Table 1_Cold-resistant lactic acid bacteria in Jerusalem artichoke silage: quality, microbiome and metabolome dynamics during aerobic exposure on the Qinghai-Tibet Plateau.xlsx

Forage scarcity during the cold season poses a major challenge to livestock farming on the Qinghai-Tibet Plateau. Jerusalem artichoke (Helianthus tuberosus) offers a promising alternative, but aerobic exposure of its silage leads to nutrient loss and microbial spoilage under low temperatures. This study aimed to evaluate the effects of inoculating cold-resistant lactic acid bacteria (LAB)—Lactiplantibacillus plantarum GN02 (homofermentative) and Levilactobacillus brevis XN25 (heterofermentative)—on silage quality, microbiome, and metabolome dynamics during aerobic exposure. Silage was prepared from Jerusalem artichoke stems and leaves, treated with sterile water (CK), Lpl. plantarum (YZ), Lv. brevis (YD), or their mixture (YZD), and ensiled for 60 days at −5 to 8 °C. Samples were analyzed at 0, 7, and 14 days of aerobic exposure (−10 to 5 °C) for fermentation parameters (pH, organic acids, dry matter, water-soluble carbohydrates, crude protein, fibers), microbial communities via 16S rRNA and ITS sequencing, and metabolites using LC–MS-based untargeted metabolomics.
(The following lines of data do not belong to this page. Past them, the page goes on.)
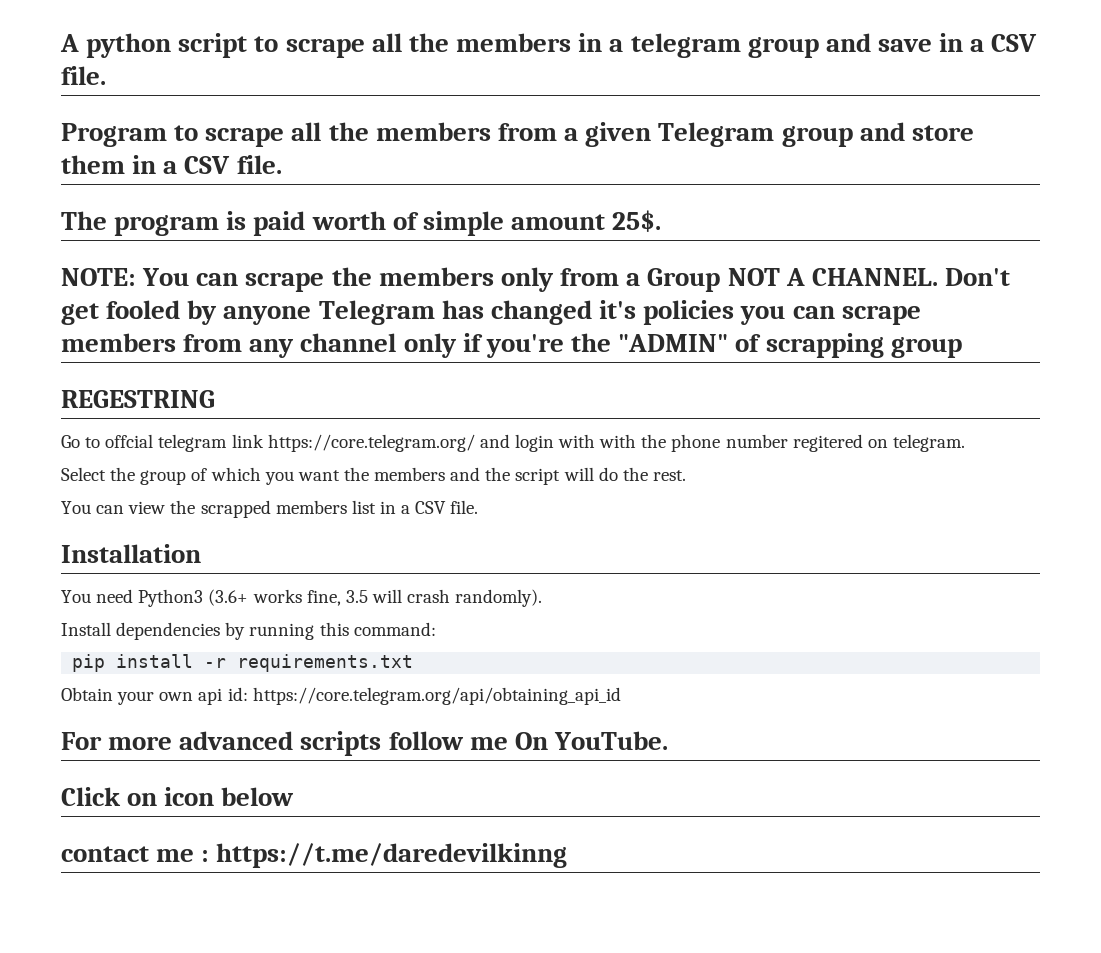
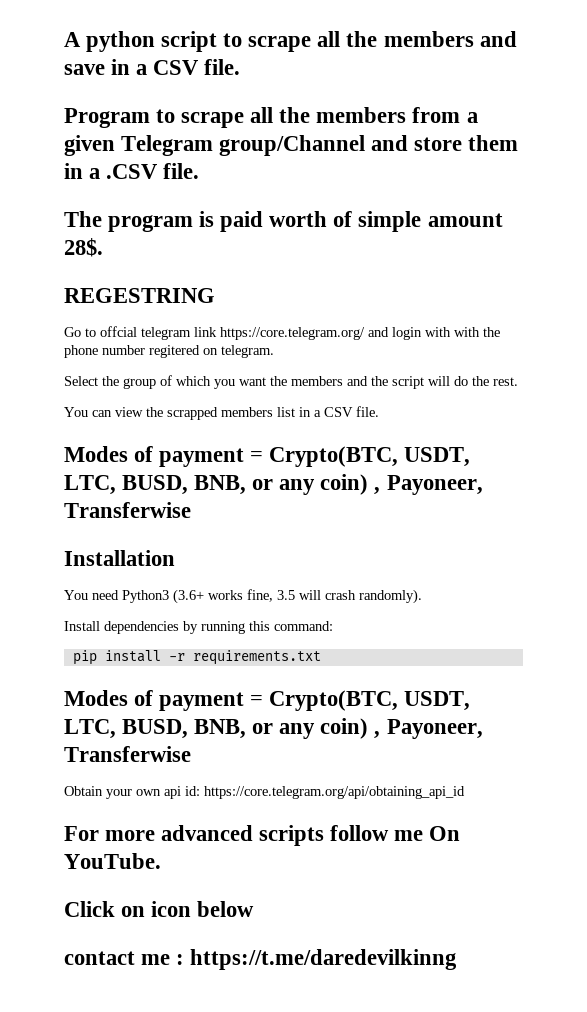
- A python script to scrape all the members in a telegram group and save in a CSV file.
+ A python script to scrape all the members and save in a CSV file.
- Program to scrape all the members from a given Telegram group and store them in a CSV file.
+ Program to scrape all the members from a given Telegram group/Channel and store them in a .CSV file.
- The program is paid worth of simple amount 25$.
- NOTE: You can scrape the members only from a Group NOT A CHANNEL. Don't get fooled by anyone Telegram has changed it's policies you can scrape members from any channel only if you're the "ADMIN" of scrapping group
+ The program is paid worth of simple amount 28$.
  You can view the scrapped members list in a CSV file.
+ Modes of payment = Crypto(BTC, USDT, LTC, BUSD, BNB, or any coin) , Payoneer, Transferwise
  pip install -r requirements.txt
+ Modes of payment = Crypto(BTC, USDT, LTC, BUSD, BNB, or any coin) , Payoneer, Transferwise

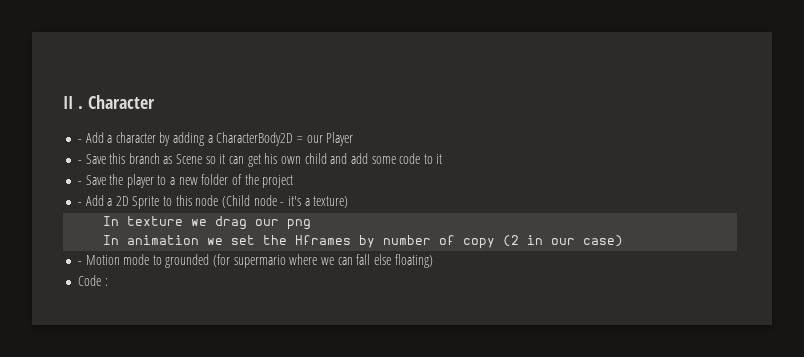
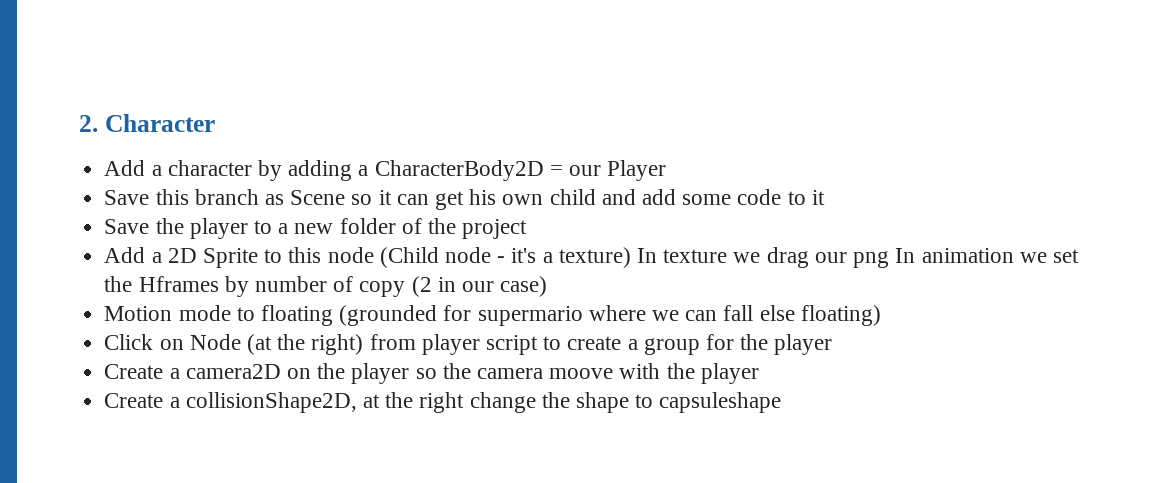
- II . Character
+ 2. Character
- - Add a character by adding a CharacterBody2D = our Player
+ Add a character by adding a CharacterBody2D = our Player
- - Save this branch as Scene so it can get his own child and add some code to it
+ Save this branch as Scene so it can get his own child and add some code to it
- - Save the player to a new folder of the project
+ Save the player to a new folder of the project
- - Add a 2D Sprite to this node (Child node - it's a texture)
- In texture we drag our png
- In animation we set the Hframes by number of copy (2 in our case)
+ Add a 2D Sprite to this node (Child node - it's a texture) In texture we drag our png In animation we set the Hframes by number of copy (2 in our case)
- - Motion mode to grounded (for supermario where we can fall else floating)
+ Motion mode to floating (grounded for supermario where we can fall else floating)
- Code :
+ Click on Node (at the right) from player script to create a group for the player
+ Create a camera2D on the player so the camera moove with the player
+ Create a collisionShape2D, at the right change the shape to capsuleshape

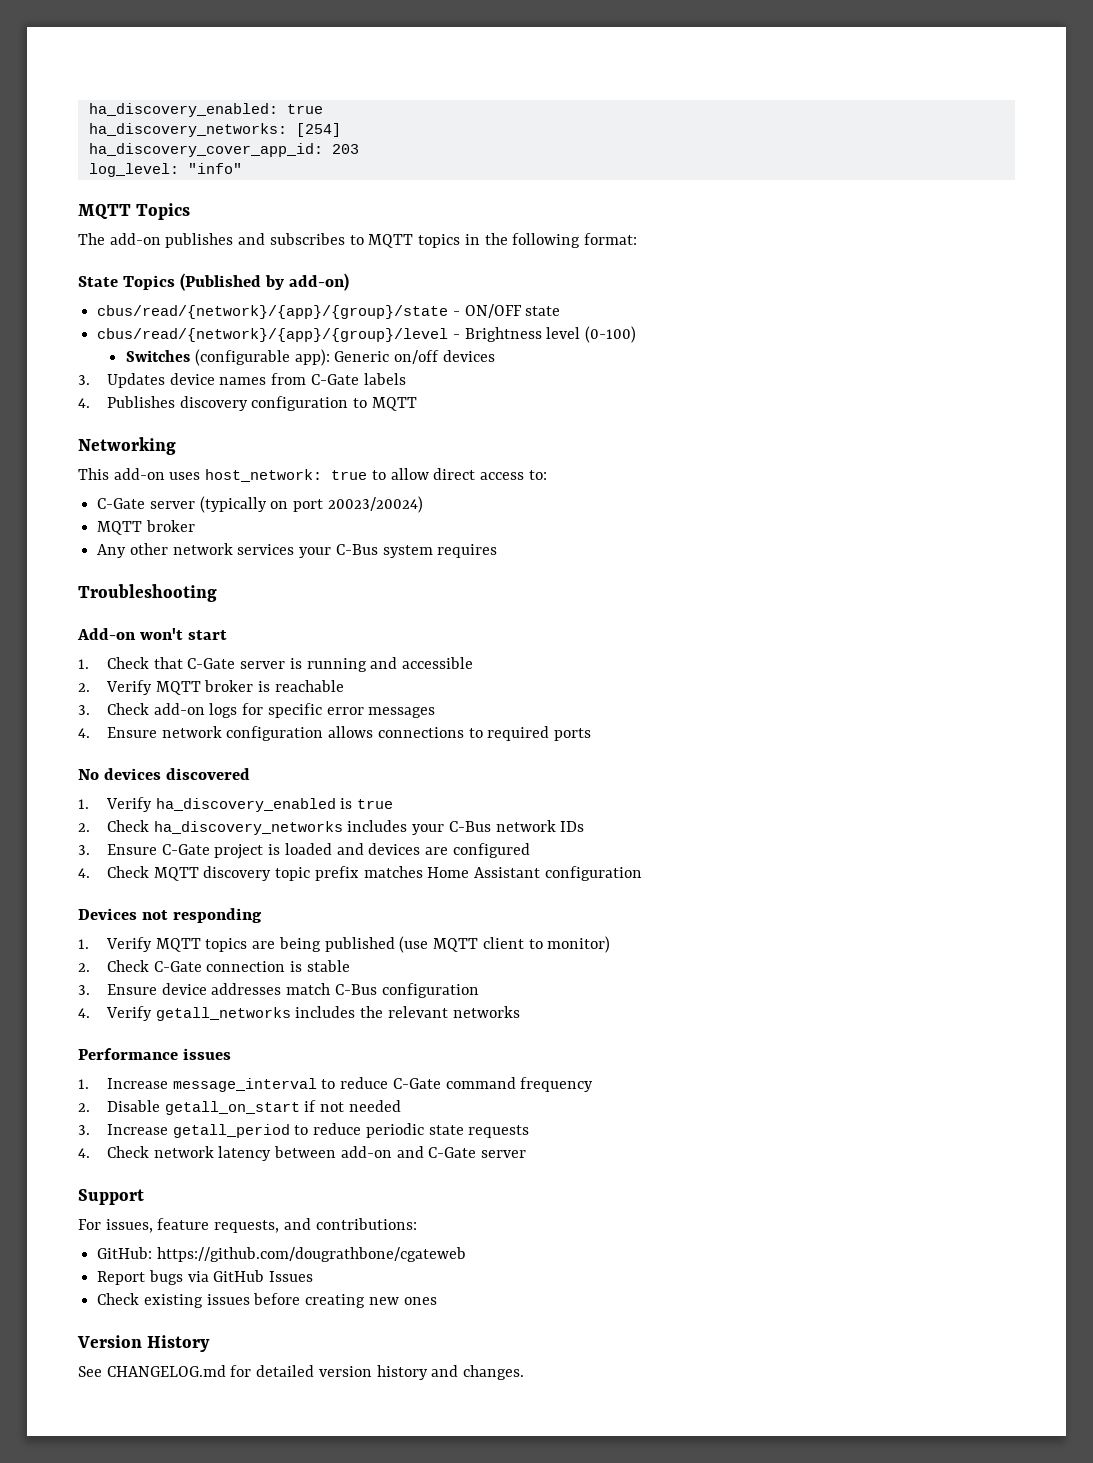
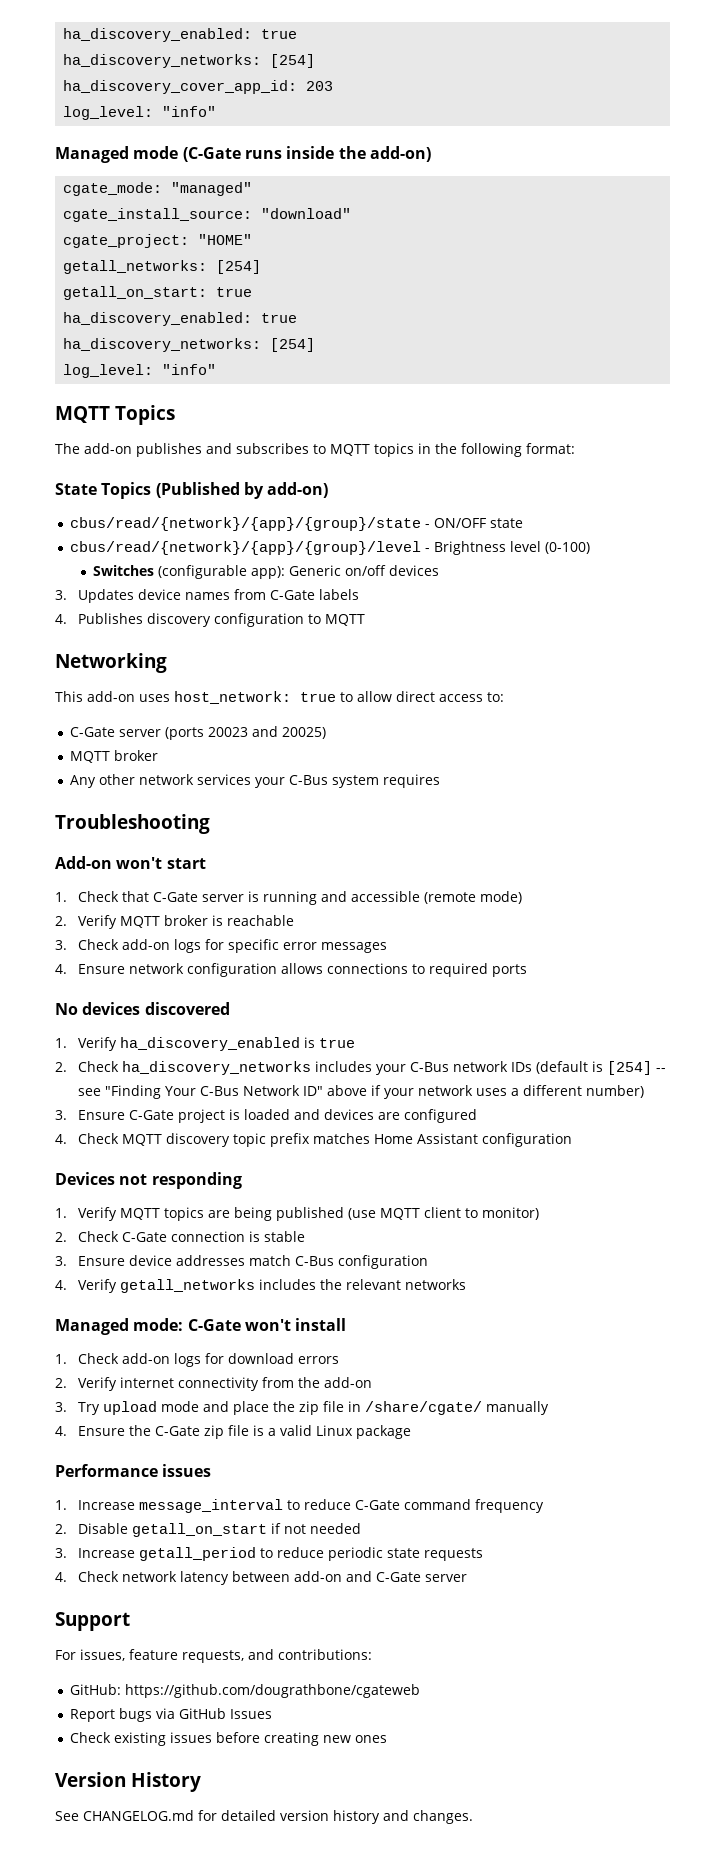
+ Managed mode (C-Gate runs inside the add-on)
+ cgate_mode: "managed"
+ cgate_install_source: "download"
+ cgate_project: "HOME"
+ getall_networks: [254]
+ getall_on_start: true
+ ha_discovery_enabled: true
+ ha_discovery_networks: [254]
+ log_level: "info"
- C-Gate server (typically on port 20023/20024)
+ C-Gate server (ports 20023 and 20025)
- 1. Check that C-Gate server is running and accessible
+ 1. Check that C-Gate server is running and accessible (remote mode)
- 2. Check ha_discovery_networks includes your C-Bus network IDs
+ 2. Check ha_discovery_networks includes your C-Bus network IDs (default is [254] -- see "Finding Your C-Bus Network ID" above if your network uses a different number)
+ Managed mode: C-Gate won't install
+ 1. Check add-on logs for download errors
+ 2. Verify internet connectivity from the add-on
+ 3. Try upload mode and place the zip file in /share/cgate/ manually
+ 4. Ensure the C-Gate zip file is a valid Linux package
Inoculation with Lpl. plantarum maintained lower pH (<5), higher lactic acid, dry matter, and water-soluble carbohydrates, while suppressing spoilage bacteria (e.g., Carnobacterium, Citrobacter) and enriching Lactobacillus. Metabolomics revealed upregulated flavonoids and octadecanoids, enhancing antioxidant defenses and downregulating carbohydrate degradation pathways. Lv. brevis accelerated spoilage with elevated pH and nutrient loss, whereas the mixture showed intermediate effects. These findings demonstrate Lpl. plantarum’s efficacy in mitigating aerobic deterioration, providing a theoretical basis for optimizing silage preservation and supporting sustainable livestock production in high-altitude regions.